XXI Edición

Curso 2024 - 2025

Alejandro Quintana

Sesenta segundos 

Rodrigo Lauria, 15 años

Colegio El Prado (Madrid)

Sesenta segundos:

El reloj marcaba las nueve en punto. Él había llegado: chaqueta de cuero oscuro, camisa blanca, mirada hundida en un vaso de bourbon barato. El detective no bebía, no esa noche, no hasta que lo viera. La lluvia chocaba fuertemente sobre el cristal. La música en el bar era un susurro leve. 

Llevaba años siguiéndole. El criminal usaba muchos nombres, algunos más conocidos, otros menos, pero ninguno real. El apodo más habitual era “El Arquitecto”, no porque dibujara casas, sino porque todo lo que tocaba se caía a pedazos: bancos, compañías, negocios, vidas… Estaba involucrado en estafas de millones de euros sin haber dejado una sola huella. En robos sin violencia. Era un genio, pero un genio criminal.

Cincuenta y cinco segundos:

Solo le había visto en una ocasión, cuando salía por la puerta de un banco, en Lisboa, tras uno de sus mejores trucos. Sonriente, impecable, rodeado de clientes que desconocían quién era. La Interpol no conseguía atraparlo; la policía local ni lo intentaba. Los jueces estaban comprados o habían desaparecido. La Ley no podía con él, pero esta vez iba a ser diferente: gracias al chivatazo que había recibido, sabía que iba a atraparlo.

Cuarenta y cinco segundos:

Su último golpe fue en una joyería de Amberes, de la que se llevó unos cuarenta y dos millones en brillantes. Había alarmas, había cámaras… pero nada, desvalijó el local con la facilidad de quien le roba un caramelo a un niño, sin dejar otro rastro que una cámara acorazada vacía. Pareció que tiempo se hubiese detenido para él, como si el resto del mundo hubiese parpadeado y las joyas se hubieran disipado como las gotas de lluvia al rebotar en la acera.

Treinta segundos:

El detective zarandeó el vaso, no para beber sino para disimular la tensión en sus dedos. Fuera, la lluvia seguía cayendo. De pronto, en la esquina de la calle se detuvo un coche. Salió de él una figura que cruzó el asfalto y se dirigió al bar canturreando entre dientes.

Quince segundos:

Cuando abrió la puerta del bar, una ráfaga de viento helado atravesó la sala. El camarero miró de reojo y la música bajó su volumen. Ningún cliente pronunció una palabra. Daba la impresión de que allí dentro costaba respirar. El aire se hizo más denso, como si el universo contuviera el aliento al saber que algo importante estaba a punto de ocurrir.

Cinco segundos:

El detective no necesitó mirarlo. Sabía que era él. El perfume caro, su andar sin prisa y la sonrisa intuida en quién se sabe superior. Por fin había llegado el momento.

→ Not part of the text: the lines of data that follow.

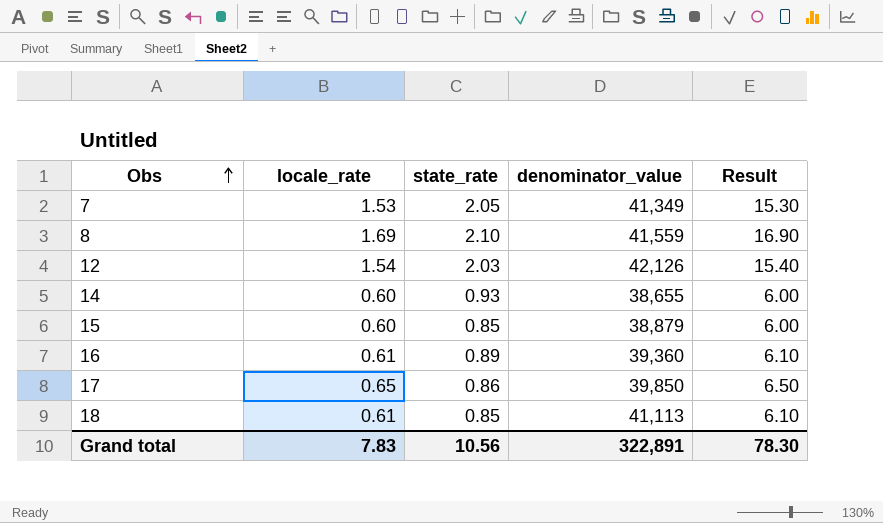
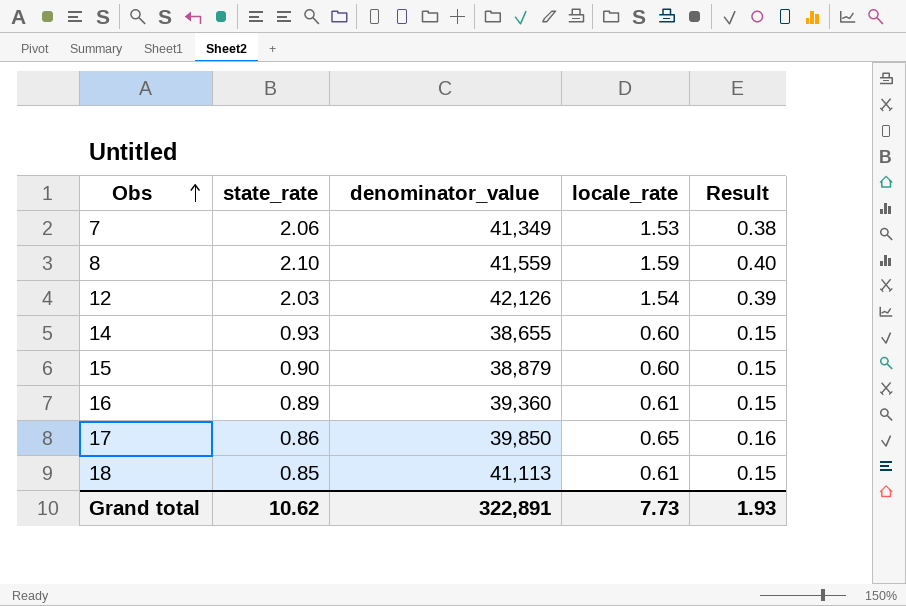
column locale_rate | position: 2 -> 4
column Result | formula: [locale_rate] * 10 -> [locale_rate] * 0.25
7 | state_rate: 2.05 -> 2.06
8 | locale_rate: 1.69 -> 1.59
15 | state_rate: 0.85 -> 0.90
Grand total | state_rate: 10.56 -> 10.62
Grand total | locale_rate: 7.83 -> 7.73
Grand total | Result: 78.30 -> 1.93

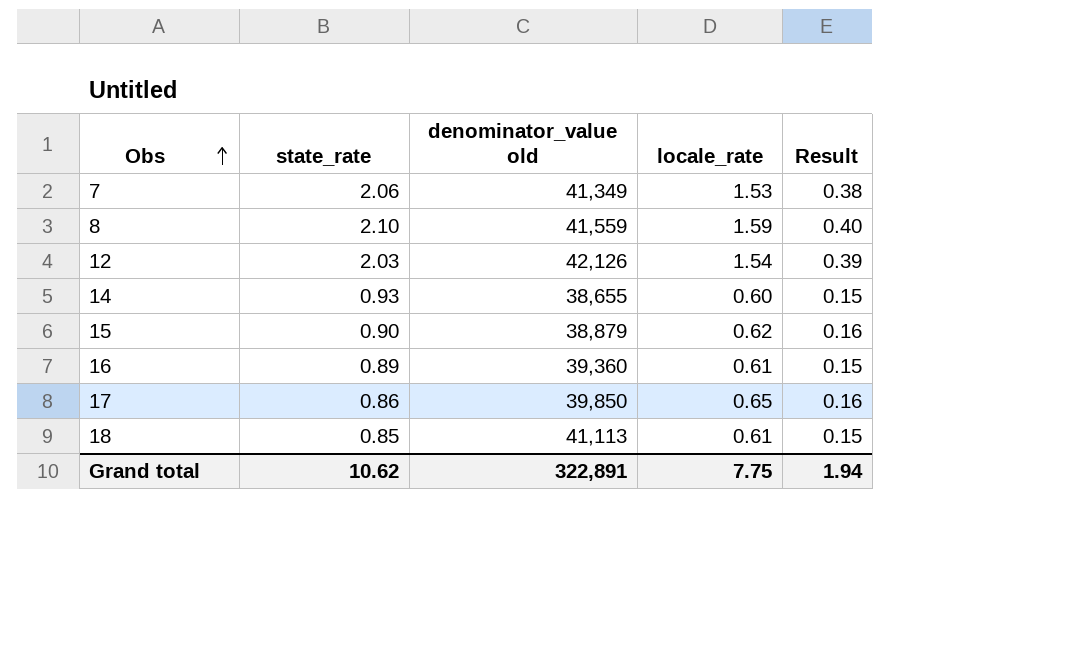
column name: denominator_value -> denominator_value old
15 | locale_rate: 0.60 -> 0.62
15 | Result: 0.15 -> 0.16
Grand total | locale_rate: 7.73 -> 7.75
Grand total | Result: 1.93 -> 1.94

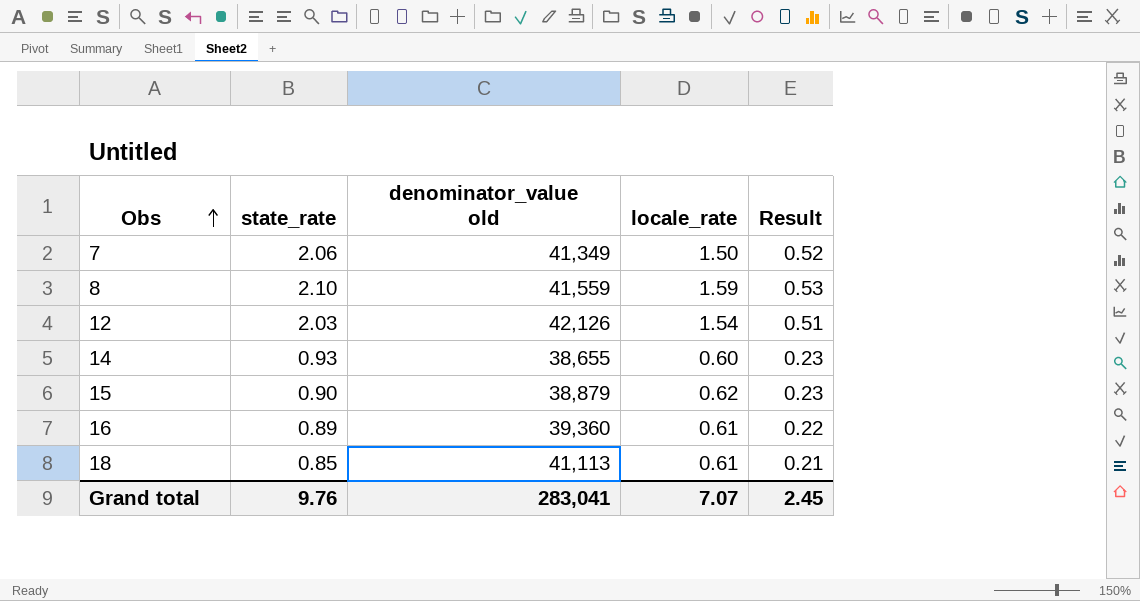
column Result | formula: [locale_rate] * 0.25 -> [state_rate] * 0.25
row 17: 0.86 | 39,850 | 0.65 | 0.16 -> none
7 | locale_rate: 1.53 -> 1.50
Grand total | state_rate: 10.62 -> 9.76
Grand total | denominator_value old: 322,891 -> 283,041
Grand total | locale_rate: 7.75 -> 7.07
Grand total | Result: 1.94 -> 2.45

El detective tomó un trago, ahora sí, y dejó el vaso de bourbon en la barra. Suspiró. Por fin había llegado lo que llevaba esperando tantos años, lo que había soñado y que tantas veces había ensayado en su cabeza. Suspiró de nuevo, giró su cuerpo lentamente y dio el primer paso del camino más importante de su carrera. Levantó la mirada y la dirigió hacia él. Sintió una oleada de lástima: tanto éxito, tantos golpes, una leyenda viva y, sin embargo, había llegado a su fin. Buscó con su mirada los ojos de su presa, esperando encontrar sorpresa, incluso miedo… pero esos ojos le estaban examinando a él, y lejos de transmitir miedo expresaban diversión.

–Ya sabes por qué estoy aquí– murmuró el detective.

–Claro que sí. Lo que no sabes es por qué estoy yo aquí. Mientras me esperabas, he robado tú apartamento. La placa que llevas no es tuya.

–¿Cómo?

El Arquitecto se rio por lo bajo y se levantó. 

–No eres el primero que intenta capturar a un fantasma.

Y se desvaneció entre la multitud del bar, dejando solo el eco de su risa. El detective se sumió en el vértigo de haberse convertido, de pronto, en la presa.